__What the task requires__
Reproduce the entries in full and exactly. Pictures stay out.

(Stored entries)
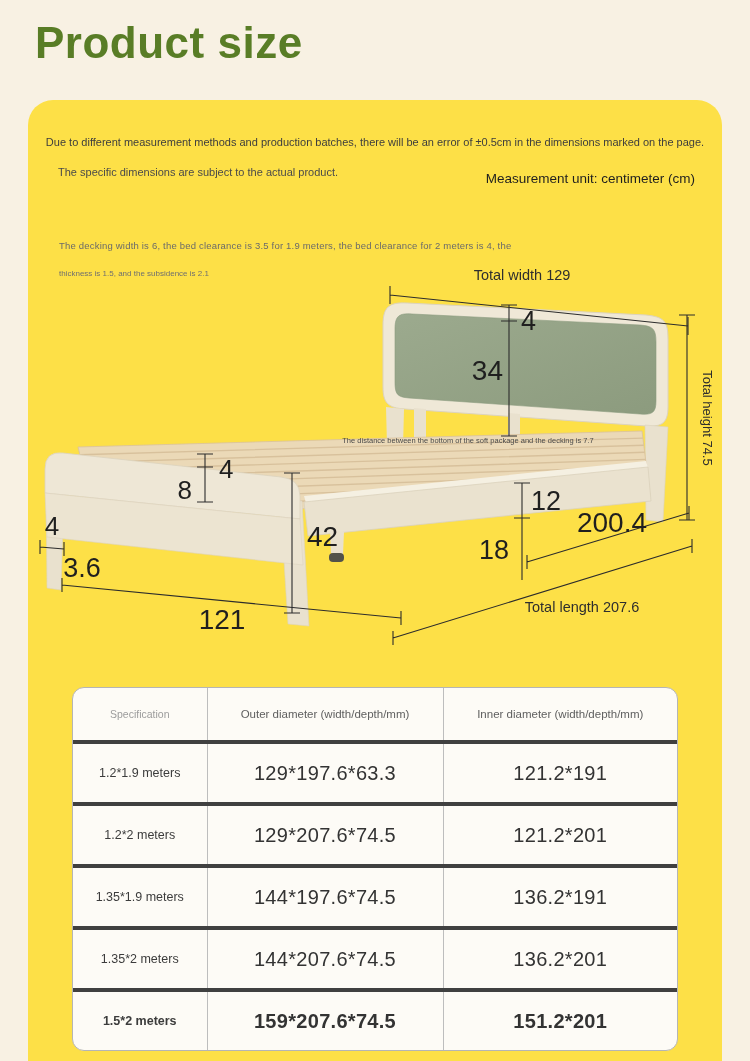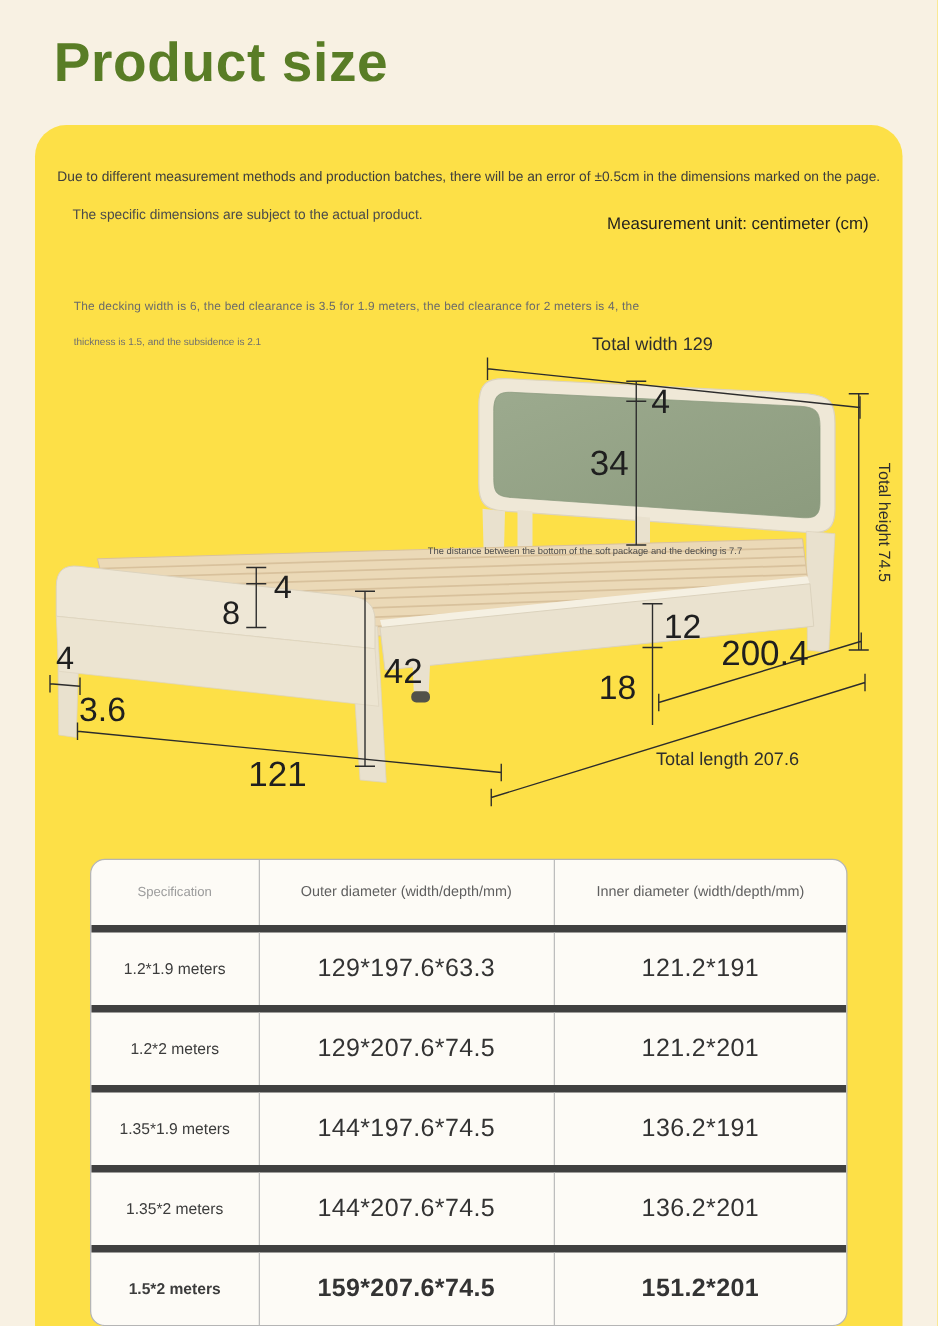--- a/index.html
+++ b/index.html
@@ -9,7 +9,7 @@
     font-family:"Liberation Sans",sans-serif;
   }
   .page-title{
-    position:absolute;left:31px;top:14px;margin:12px;
+    position:absolute;left:31px;top:14px;margin:4px;
     font-size:44px;font-weight:700;color:#597d26;letter-spacing:.5px;
   }
   .card{

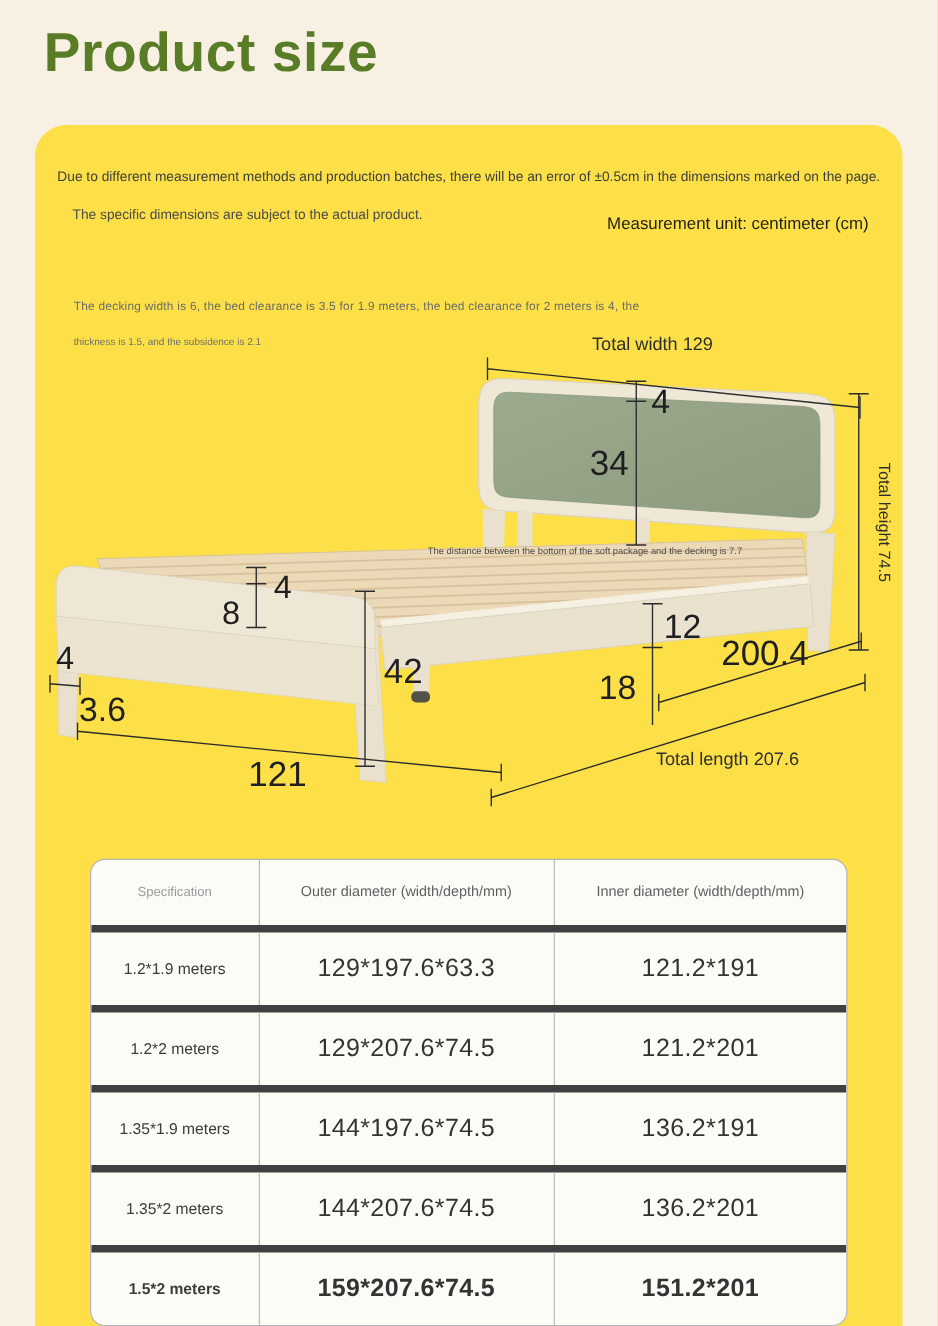--- a/index.html
+++ b/index.html
@@ -31,7 +31,7 @@
     border:1px solid #b5b5b5;border-radius:12px;overflow:hidden;background:#fdfbf6;
   }
   table{width:100%;border-collapse:collapse;table-layout:fixed;}
-  th,td{border-right:1px solid #bdbdbd;border-bottom:6px solid #404040;text-align:center;vertical-align:middle;}
+  th,td{border-right:1px solid #bdbdbd;border-bottom:4px solid #404040;text-align:center;vertical-align:middle;}
   th:last-child,td:last-child{border-right:none;}
   tbody tr:last-child td{border-bottom:none;font-weight:bold;}
   th{height:50px;font-weight:400;color:#5f5f5f;font-size:11.5px;}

__Response box__
--- a/index.html
+++ b/index.html
@@ -9,7 +9,7 @@
     font-family:"Liberation Sans",sans-serif;
   }
   .page-title{
-    position:absolute;left:31px;top:14px;margin:12px;
+    position:absolute;left:31px;top:14px;margin:4px;
     font-size:44px;font-weight:700;color:#597d26;letter-spacing:.5px;
   }
   .card{

--- a/index.html
+++ b/index.html
@@ -31,7 +31,7 @@
     border:1px solid #b5b5b5;border-radius:12px;overflow:hidden;background:#fdfbf6;
   }
   table{width:100%;border-collapse:collapse;table-layout:fixed;}
-  th,td{border-right:1px solid #bdbdbd;border-bottom:6px solid #404040;text-align:center;vertical-align:middle;}
+  th,td{border-right:1px solid #bdbdbd;border-bottom:4px solid #404040;text-align:center;vertical-align:middle;}
   th:last-child,td:last-child{border-right:none;}
   tbody tr:last-child td{border-bottom:none;font-weight:bold;}
   th{height:50px;font-weight:400;color:#5f5f5f;font-size:11.5px;}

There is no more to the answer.